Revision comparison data
━━━━━━━━
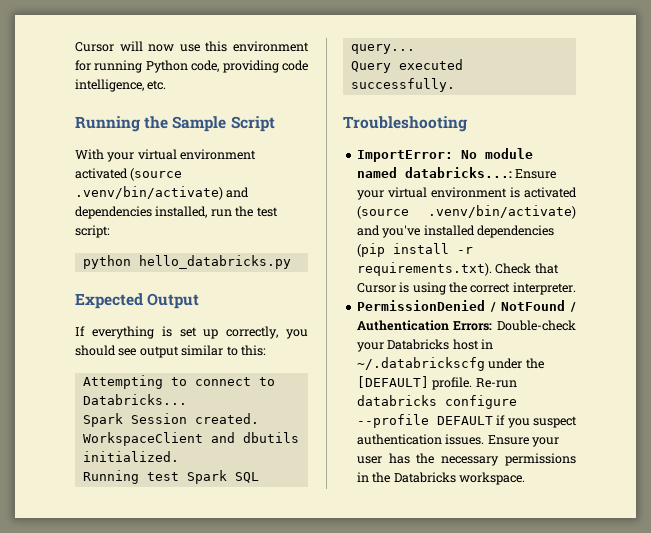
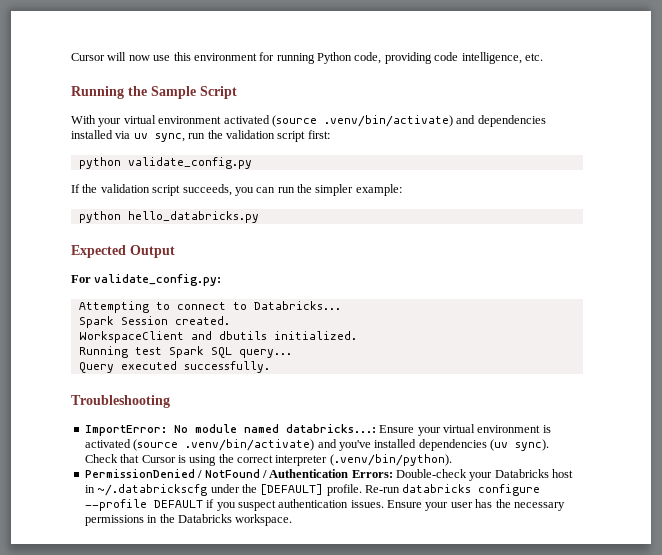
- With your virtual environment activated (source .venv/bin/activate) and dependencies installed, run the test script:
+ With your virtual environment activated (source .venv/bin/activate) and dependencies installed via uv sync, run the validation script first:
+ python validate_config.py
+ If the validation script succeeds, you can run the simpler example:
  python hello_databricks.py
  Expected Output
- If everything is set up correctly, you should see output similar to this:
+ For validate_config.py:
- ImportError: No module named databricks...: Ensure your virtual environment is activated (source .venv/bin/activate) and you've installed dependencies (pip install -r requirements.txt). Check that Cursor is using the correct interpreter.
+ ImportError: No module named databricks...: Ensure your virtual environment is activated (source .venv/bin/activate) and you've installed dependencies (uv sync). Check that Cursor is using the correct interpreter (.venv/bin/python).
━━━━━━━━
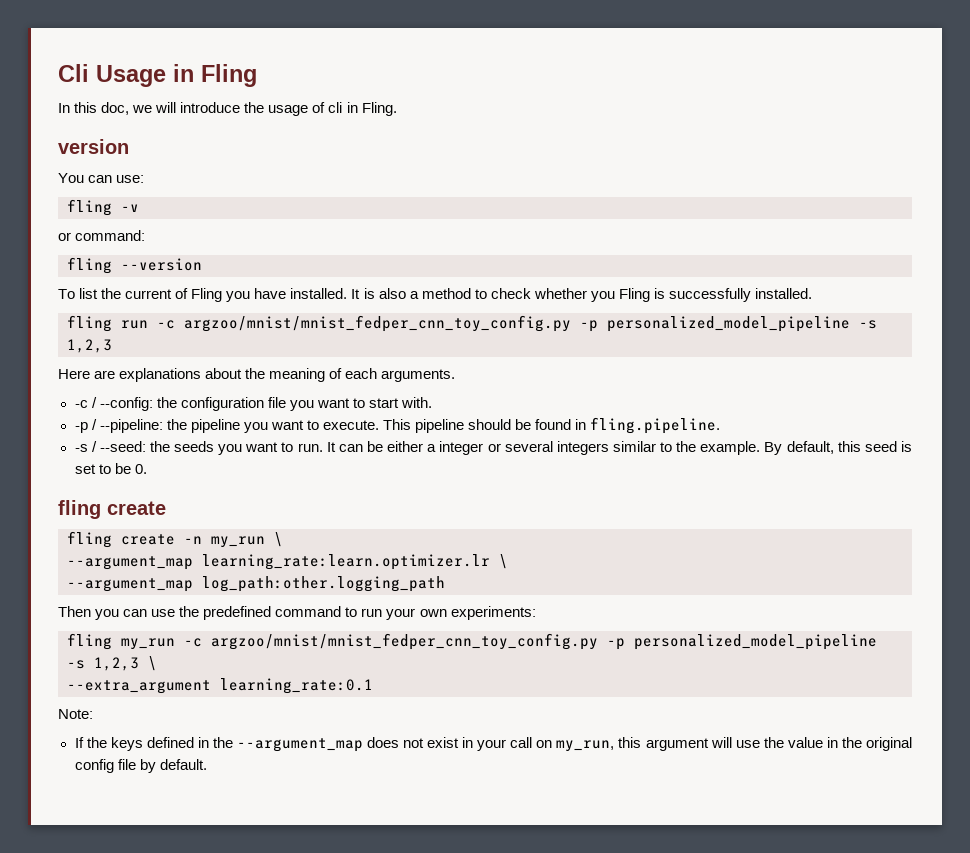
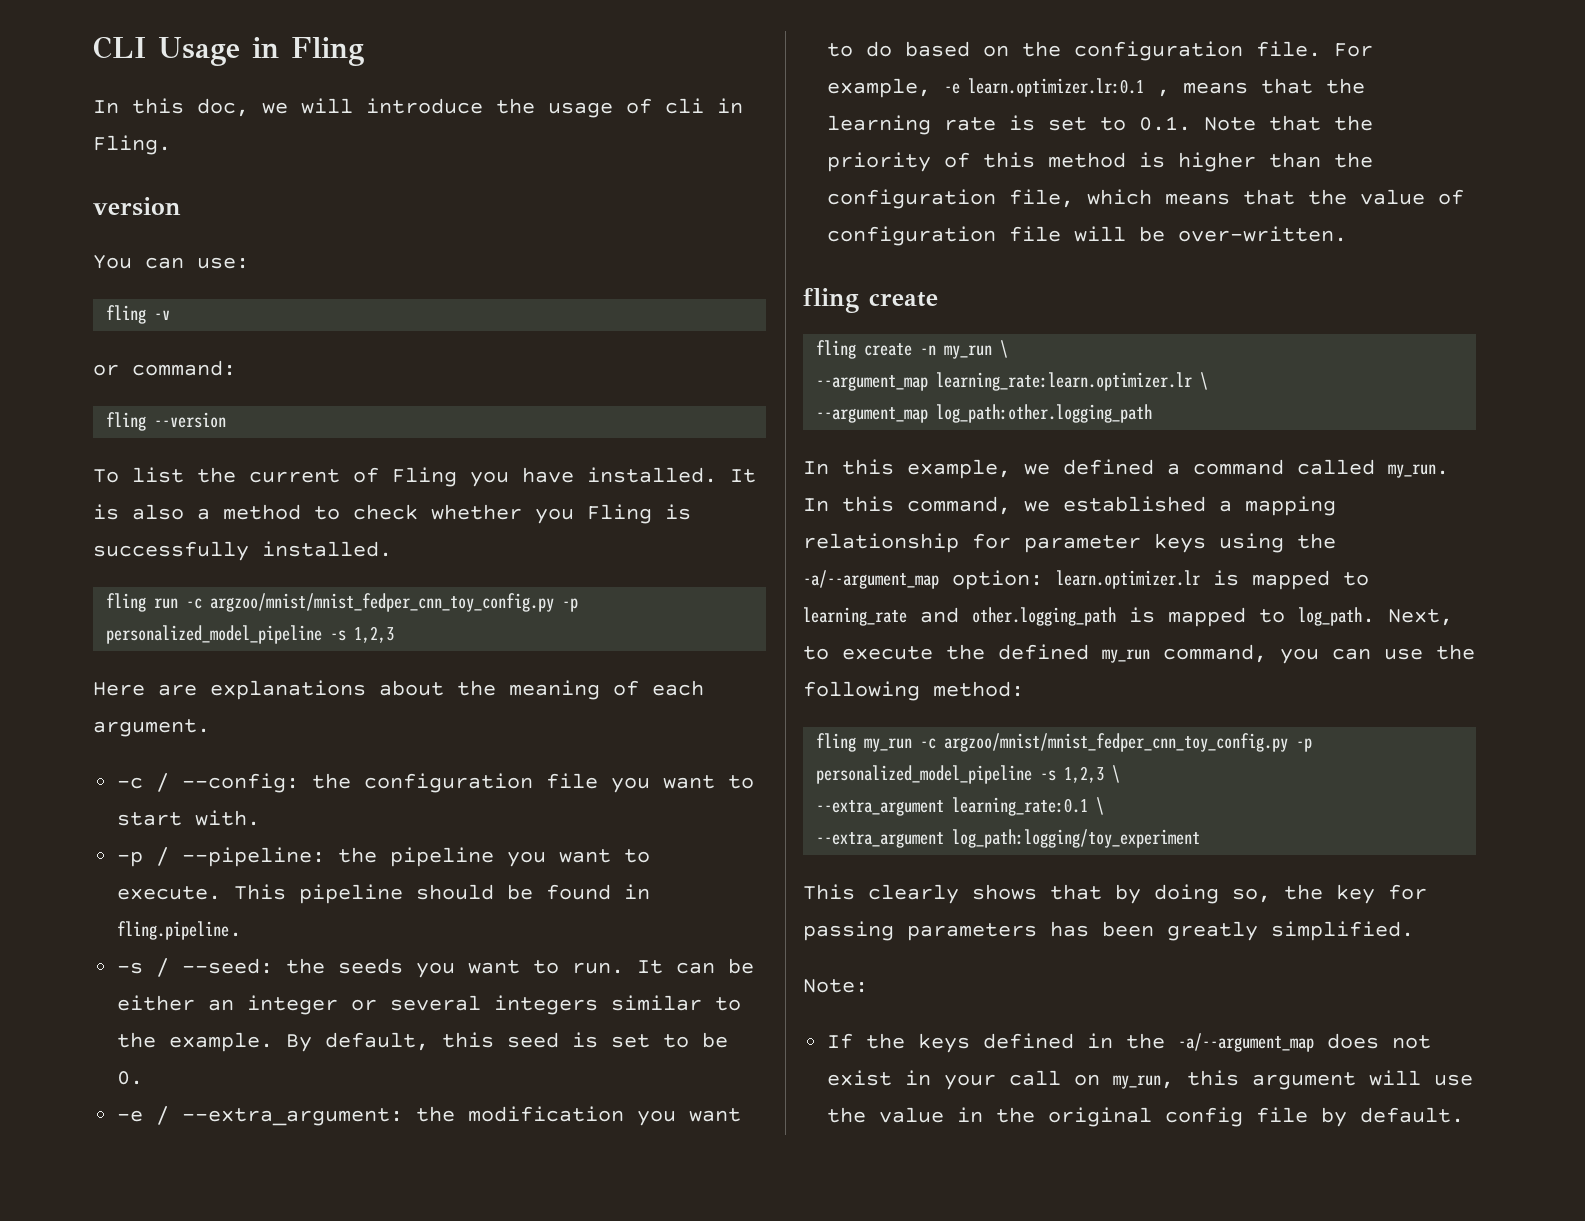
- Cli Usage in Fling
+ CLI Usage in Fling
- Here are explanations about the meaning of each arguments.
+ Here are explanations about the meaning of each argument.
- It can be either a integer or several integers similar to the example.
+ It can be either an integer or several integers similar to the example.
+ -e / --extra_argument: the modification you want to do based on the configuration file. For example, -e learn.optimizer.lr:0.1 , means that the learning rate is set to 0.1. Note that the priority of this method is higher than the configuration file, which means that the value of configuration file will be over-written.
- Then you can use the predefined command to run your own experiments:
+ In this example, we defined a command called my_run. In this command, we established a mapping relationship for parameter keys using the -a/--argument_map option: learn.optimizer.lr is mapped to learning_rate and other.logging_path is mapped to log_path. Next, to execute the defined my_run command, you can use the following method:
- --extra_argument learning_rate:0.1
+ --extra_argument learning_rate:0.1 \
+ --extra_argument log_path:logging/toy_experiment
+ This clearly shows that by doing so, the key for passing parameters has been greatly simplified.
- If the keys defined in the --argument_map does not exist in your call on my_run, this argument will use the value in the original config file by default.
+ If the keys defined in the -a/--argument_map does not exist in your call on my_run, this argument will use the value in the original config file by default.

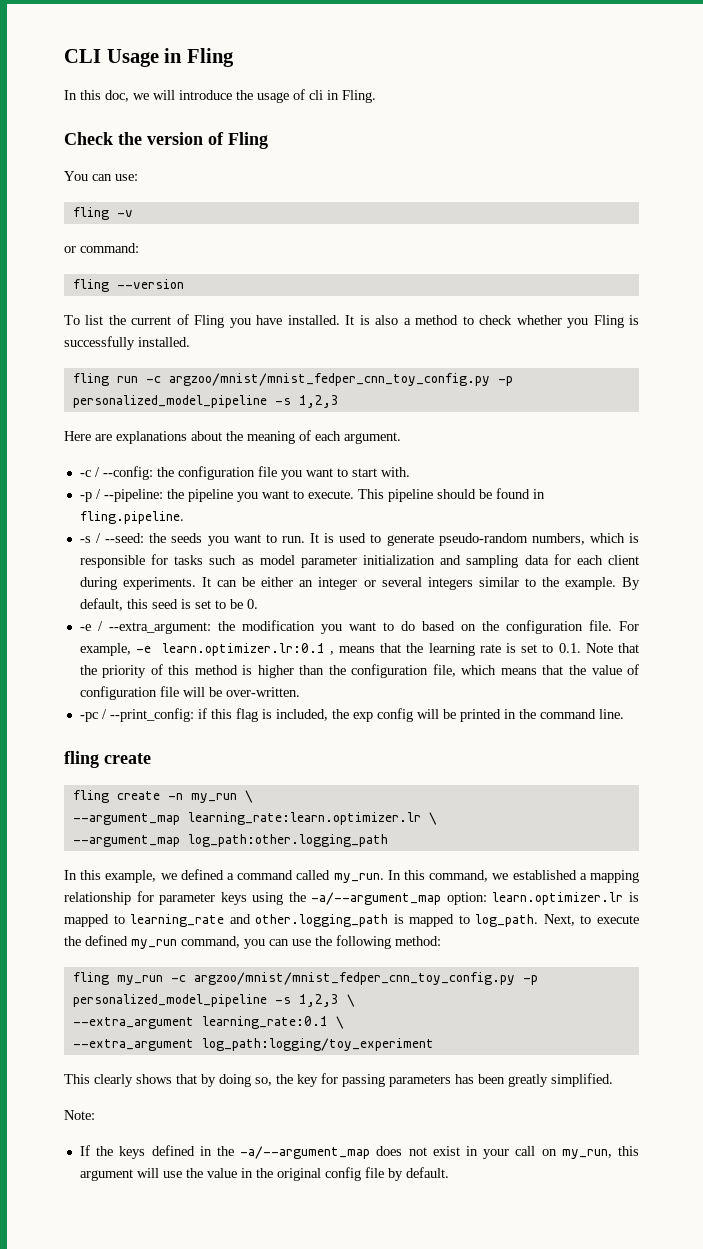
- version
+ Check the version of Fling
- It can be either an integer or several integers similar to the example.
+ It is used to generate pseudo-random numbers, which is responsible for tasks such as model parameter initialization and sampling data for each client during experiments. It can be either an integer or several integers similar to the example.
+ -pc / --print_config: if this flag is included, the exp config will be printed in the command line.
━━━━━━━━
From the data above, output only the lines between the line containing "- It can be either a integer" and the line containing "- Then you can", inclusive, exactly as written.

- It can be either a integer or several integers similar to the example.
+ It can be either an integer or several integers similar to the example.
+ -e / --extra_argument: the modification you want to do based on the configuration file. For example, -e learn.optimizer.lr:0.1 , means that the learning rate is set to 0.1. Note that the priority of this method is higher than the configuration file, which means that the value of configuration file will be over-written.
- Then you can use the predefined command to run your own experiments:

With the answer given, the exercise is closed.